#### WHAT THE TASK REQUIRES:
Word for word, reproduce all entries below, leaving every picture out.

Revision tracking records:
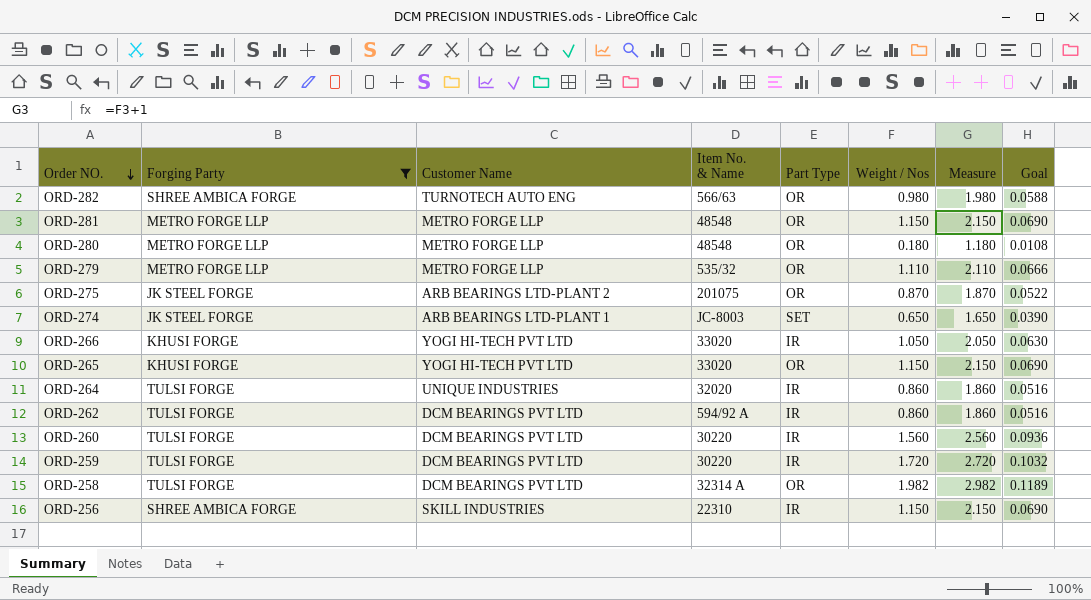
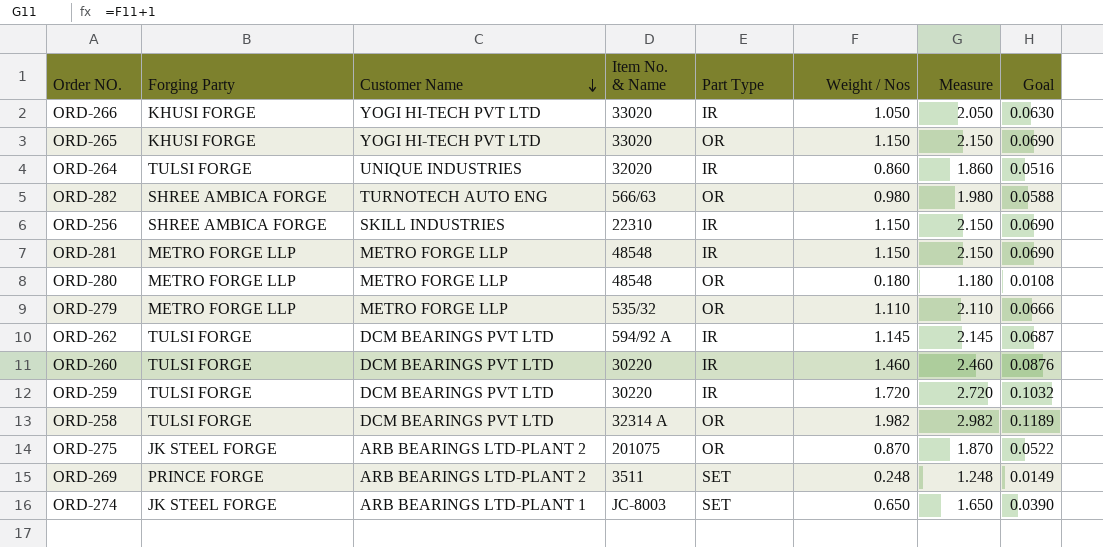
filter: Forging Party != PRINCE FORGE -> none
row order: Order NO. descending -> Customer Name descending
ORD-281 | Part Type: OR -> IR
ORD-262 | Weight / Nos: 0.860 -> 1.145
ORD-262 | Measure: 1.860 -> 2.145
ORD-262 | Goal: 0.0516 -> 0.0687
ORD-260 | Weight / Nos: 1.560 -> 1.460
ORD-260 | Measure: 2.560 -> 2.460
ORD-260 | Goal: 0.0936 -> 0.0876

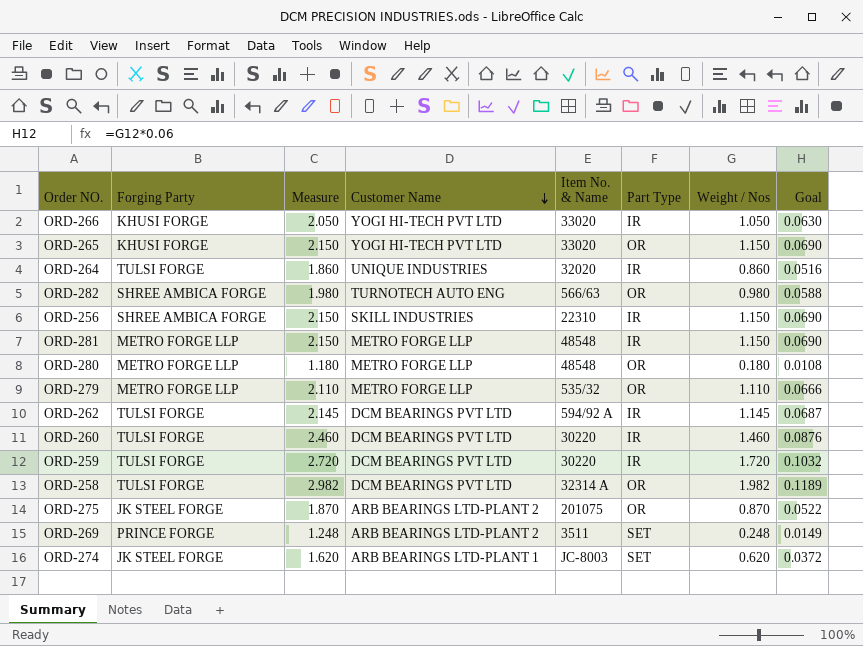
column Measure | position: 7 -> 3
ORD-274 | Measure: 1.650 -> 1.620
ORD-274 | Weight / Nos: 0.650 -> 0.620
ORD-274 | Goal: 0.0390 -> 0.0372

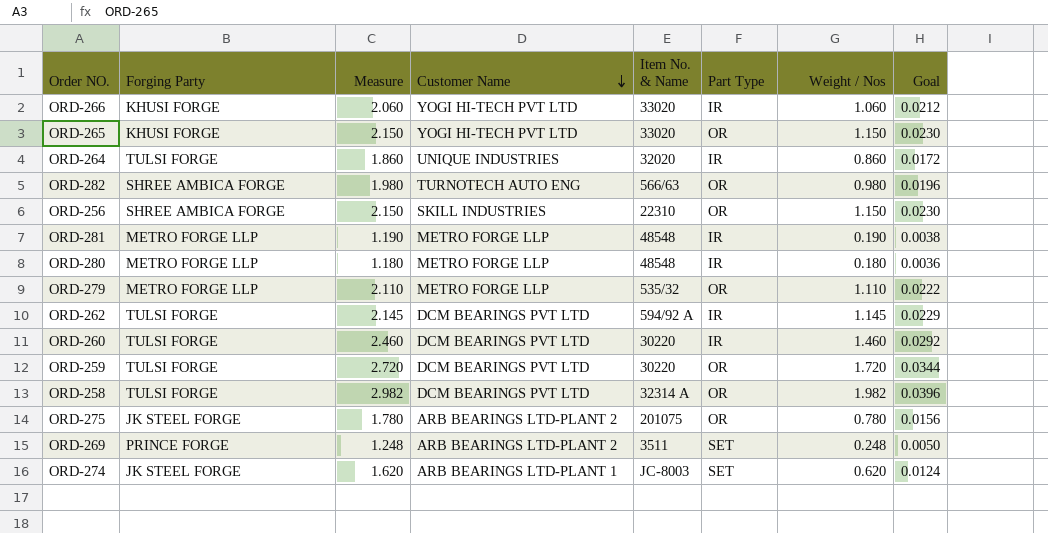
column Goal | formula: [Weight / Nos] * 0.06 -> [Weight / Nos] * 0.02
ORD-266 | Measure: 2.050 -> 2.060
ORD-266 | Weight / Nos: 1.050 -> 1.060
ORD-256 | Part Type: IR -> OR
ORD-281 | Measure: 2.150 -> 1.190
ORD-281 | Weight / Nos: 1.150 -> 0.190
ORD-280 | Part Type: OR -> IR
ORD-259 | Part Type: IR -> OR
ORD-275 | Measure: 1.870 -> 1.780
ORD-275 | Weight / Nos: 0.870 -> 0.780

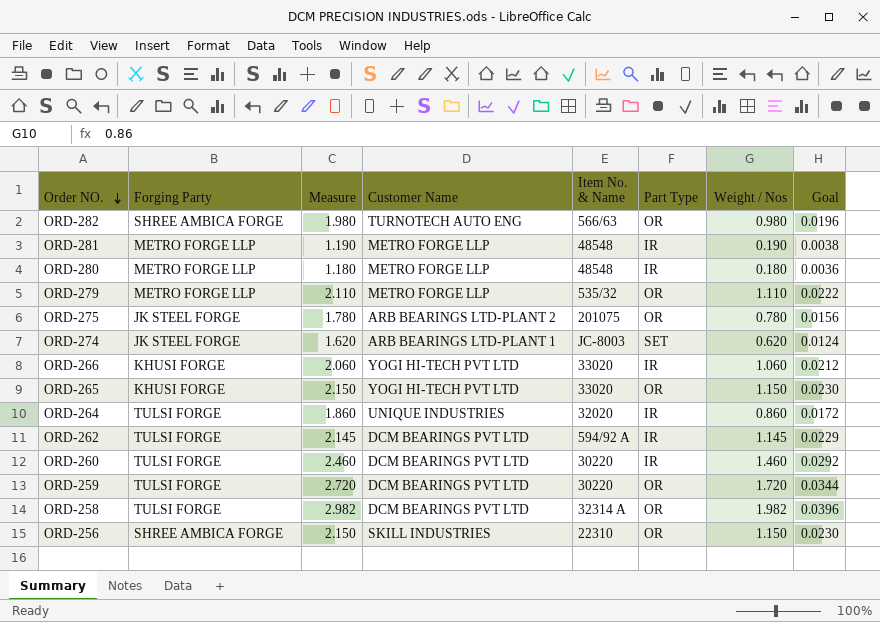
row order: Customer Name descending -> Order NO. descending
row ORD-269: PRINCE FORGE | 1.248 | ARB BEARINGS LTD-PLANT 2 | 3511 | SET | 0.248 | 0.0050 -> none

#### RESULT OF THE EXERCISE:
filter: Forging Party != PRINCE FORGE -> none
row order: Order NO. descending -> Customer Name descending
ORD-281 | Part Type: OR -> IR
ORD-262 | Weight / Nos: 0.860 -> 1.145
ORD-262 | Measure: 1.860 -> 2.145
ORD-262 | Goal: 0.0516 -> 0.0687
ORD-260 | Weight / Nos: 1.560 -> 1.460
ORD-260 | Measure: 2.560 -> 2.460
ORD-260 | Goal: 0.0936 -> 0.0876

column Measure | position: 7 -> 3
ORD-274 | Measure: 1.650 -> 1.620
ORD-274 | Weight / Nos: 0.650 -> 0.620
ORD-274 | Goal: 0.0390 -> 0.0372

column Goal | formula: [Weight / Nos] * 0.06 -> [Weight / Nos] * 0.02
ORD-266 | Measure: 2.050 -> 2.060
ORD-266 | Weight / Nos: 1.050 -> 1.060
ORD-256 | Part Type: IR -> OR
ORD-281 | Measure: 2.150 -> 1.190
ORD-281 | Weight / Nos: 1.150 -> 0.190
ORD-280 | Part Type: OR -> IR
ORD-259 | Part Type: IR -> OR
ORD-275 | Measure: 1.870 -> 1.780
ORD-275 | Weight / Nos: 0.870 -> 0.780

row order: Customer Name descending -> Order NO. descending
row ORD-269: PRINCE FORGE | 1.248 | ARB BEARINGS LTD-PLANT 2 | 3511 | SET | 0.248 | 0.0050 -> none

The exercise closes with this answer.